• **ASSIGNMENT**: The pictures are to be left out, and all remaining data is to be transcribed exactly as it appears.

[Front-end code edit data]
· · · · · · ·

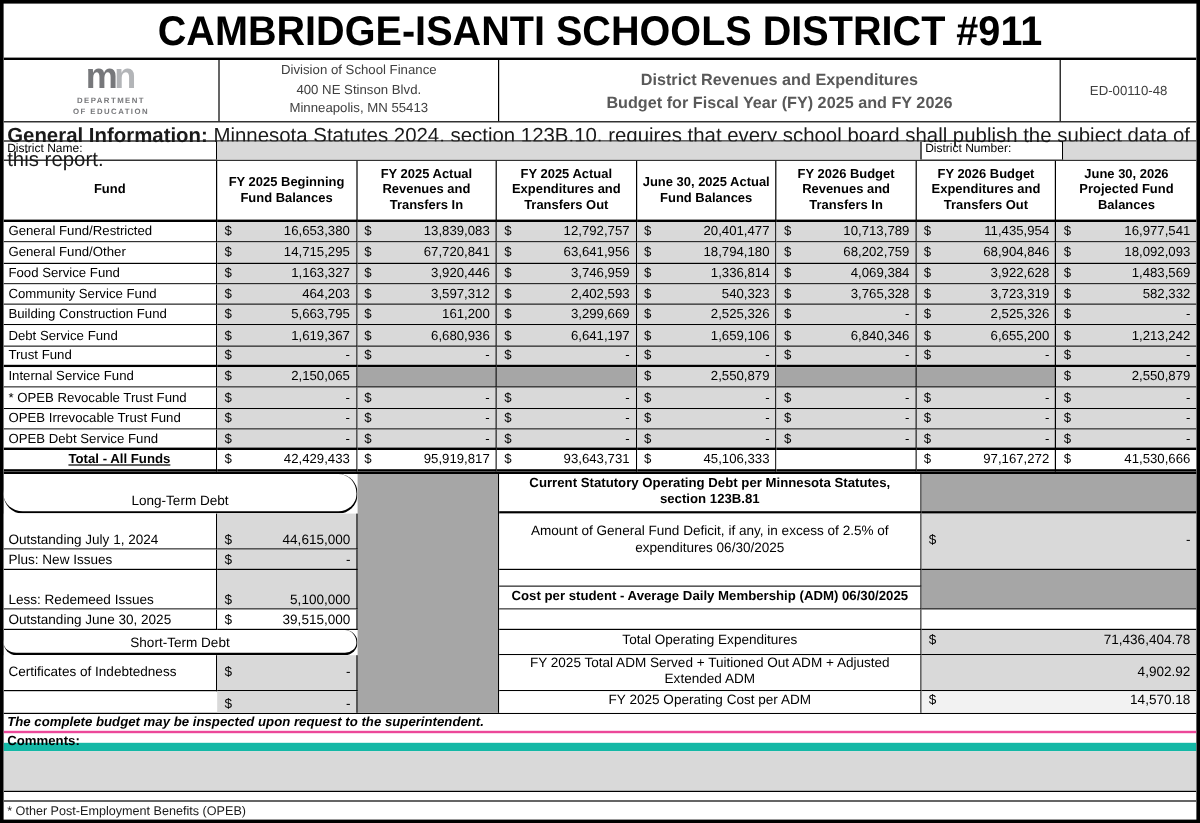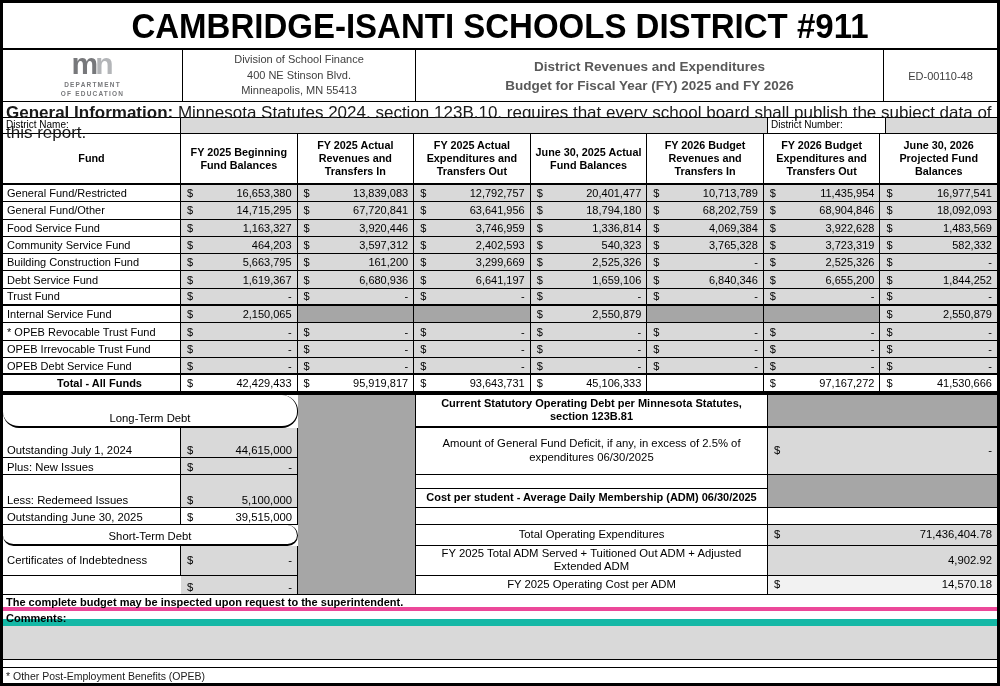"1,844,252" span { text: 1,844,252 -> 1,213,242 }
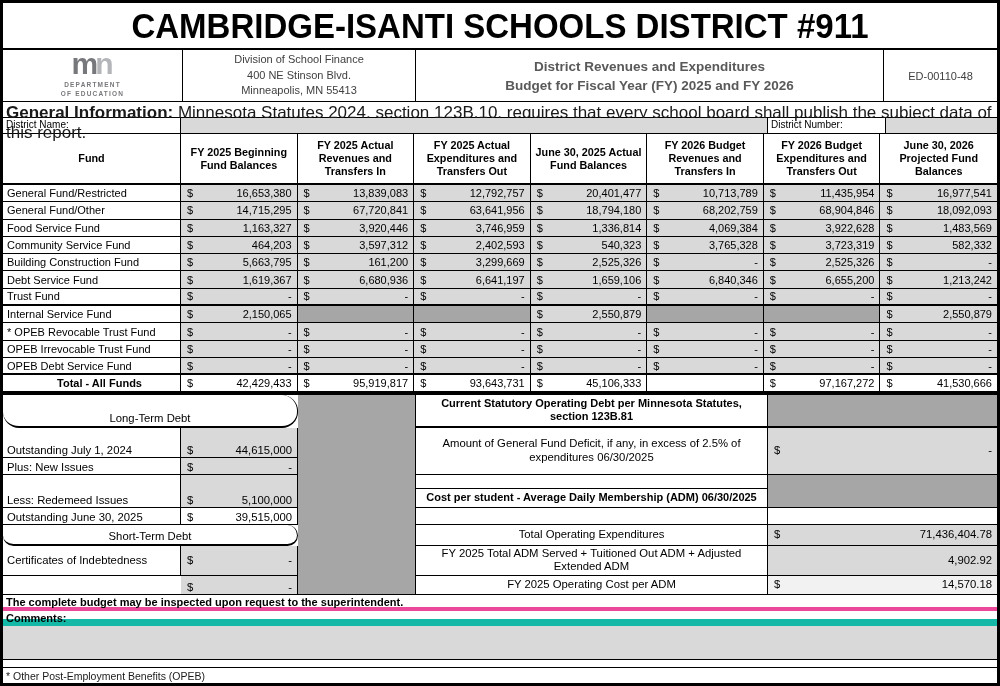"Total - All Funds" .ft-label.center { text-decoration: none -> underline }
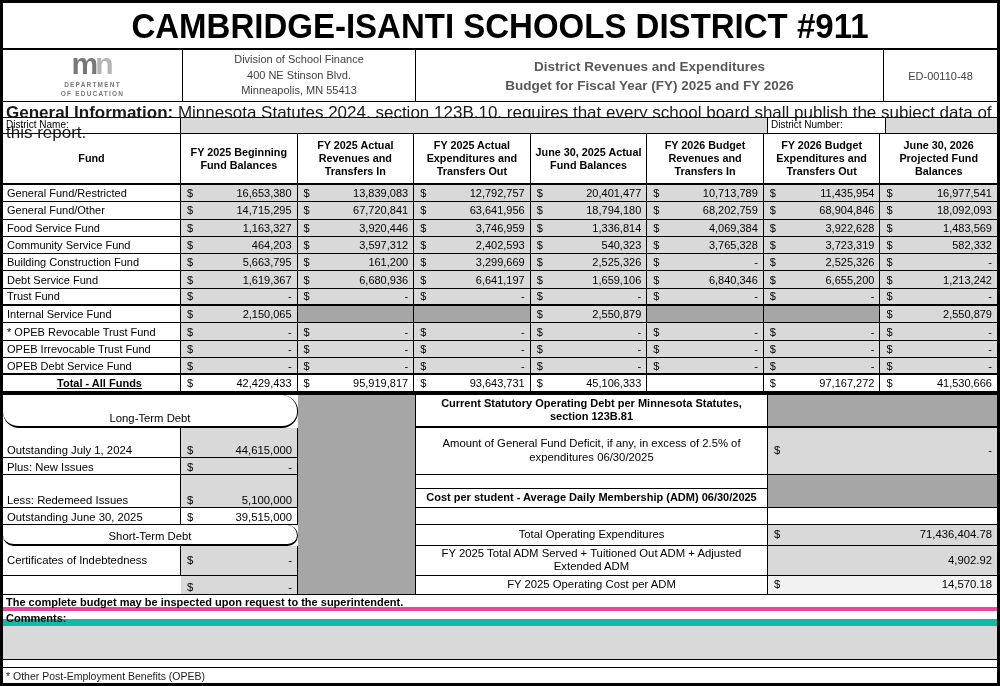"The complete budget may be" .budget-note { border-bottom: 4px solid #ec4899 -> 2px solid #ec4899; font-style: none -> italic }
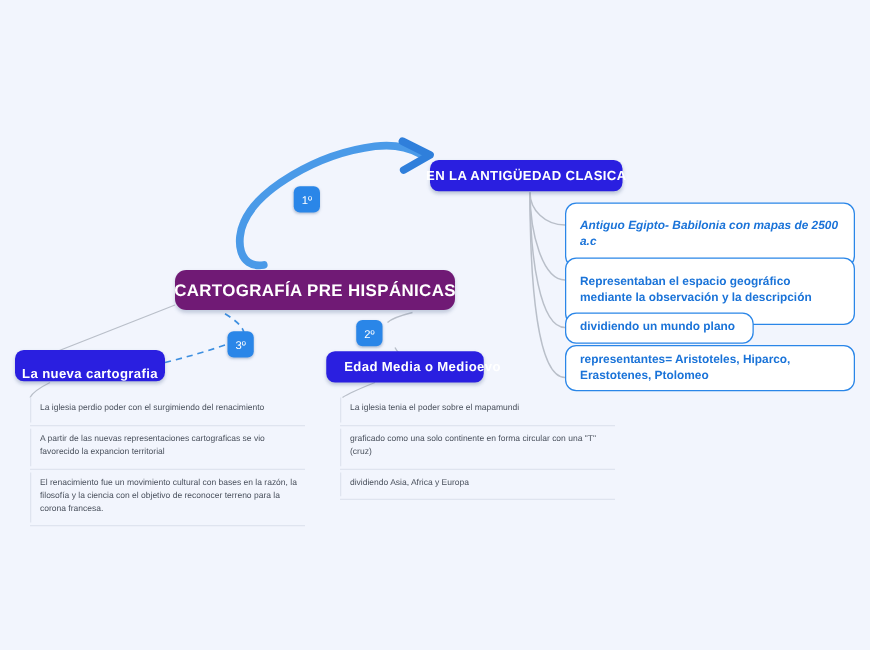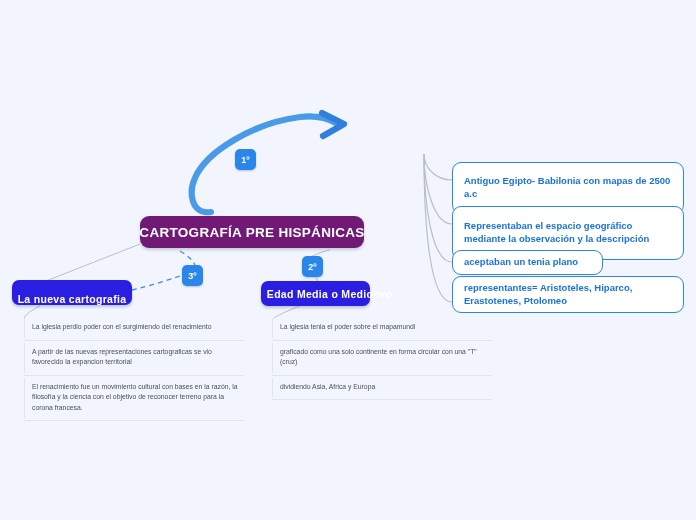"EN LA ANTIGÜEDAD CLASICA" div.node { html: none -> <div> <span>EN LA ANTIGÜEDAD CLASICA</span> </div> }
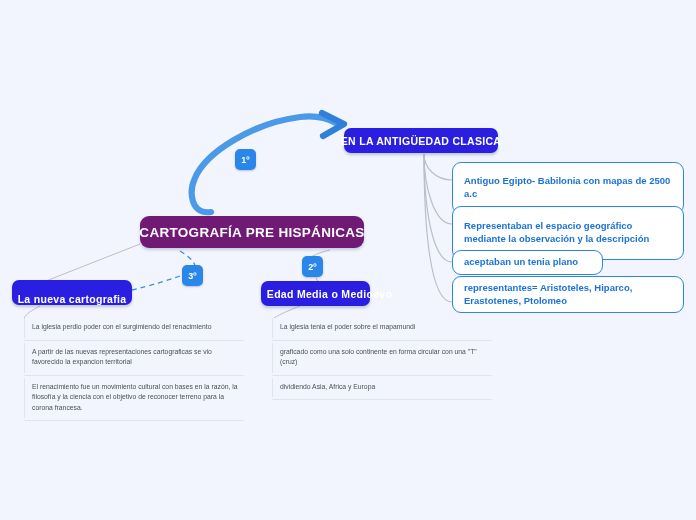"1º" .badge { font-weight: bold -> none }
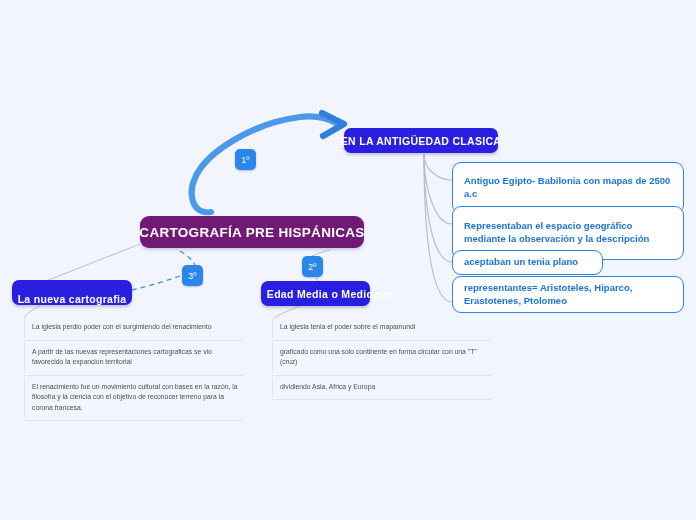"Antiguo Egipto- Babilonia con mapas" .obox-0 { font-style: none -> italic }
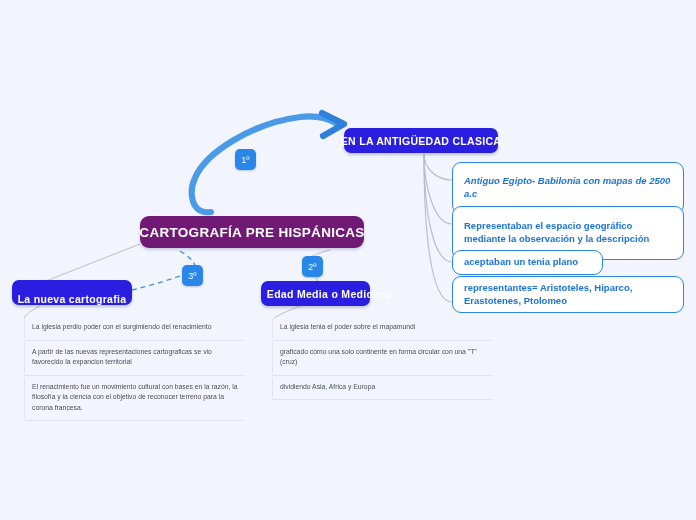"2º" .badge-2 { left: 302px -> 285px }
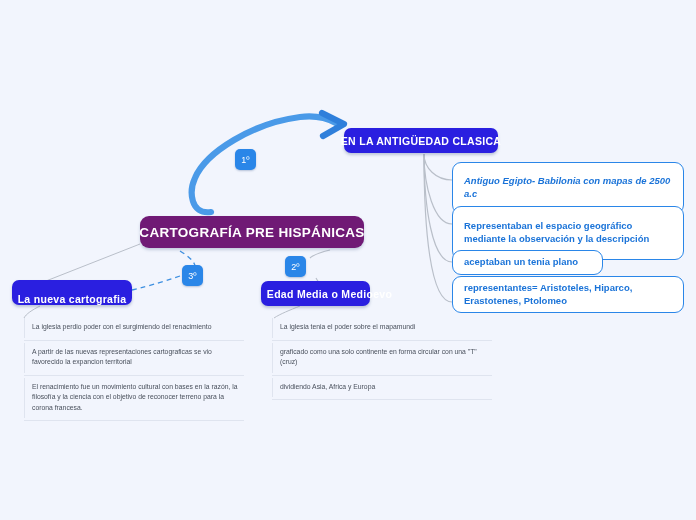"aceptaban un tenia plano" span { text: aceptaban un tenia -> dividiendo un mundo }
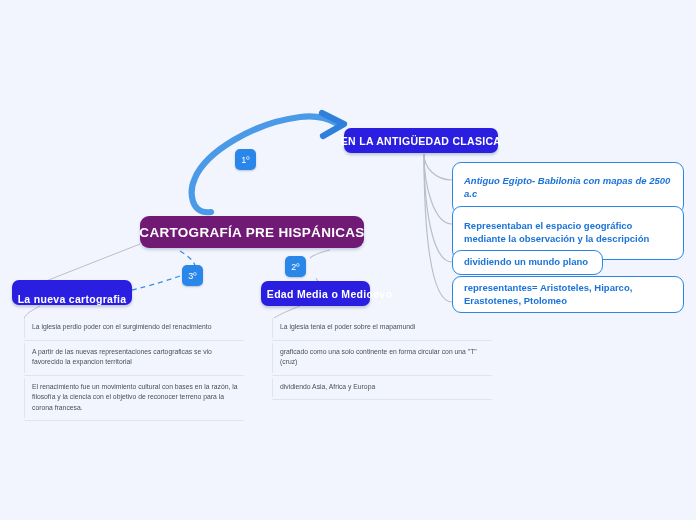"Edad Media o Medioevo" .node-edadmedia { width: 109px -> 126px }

· · · · · · ·

• **ANSWER BELOW**:
"1,844,252" span { text: 1,844,252 -> 1,213,242 }
"Total - All Funds" .ft-label.center { text-decoration: none -> underline }
"The complete budget may be" .budget-note { border-bottom: 4px solid #ec4899 -> 2px solid #ec4899; font-style: none -> italic }
"EN LA ANTIGÜEDAD CLASICA" div.node { html: none -> <div> <span>EN LA ANTIGÜEDAD CLASICA</span> </div> }
"1º" .badge { font-weight: bold -> none }
"Antiguo Egipto- Babilonia con mapas" .obox-0 { font-style: none -> italic }
"2º" .badge-2 { left: 302px -> 285px }
"aceptaban un tenia plano" span { text: aceptaban un tenia -> dividiendo un mundo }
"Edad Media o Medioevo" .node-edadmedia { width: 109px -> 126px }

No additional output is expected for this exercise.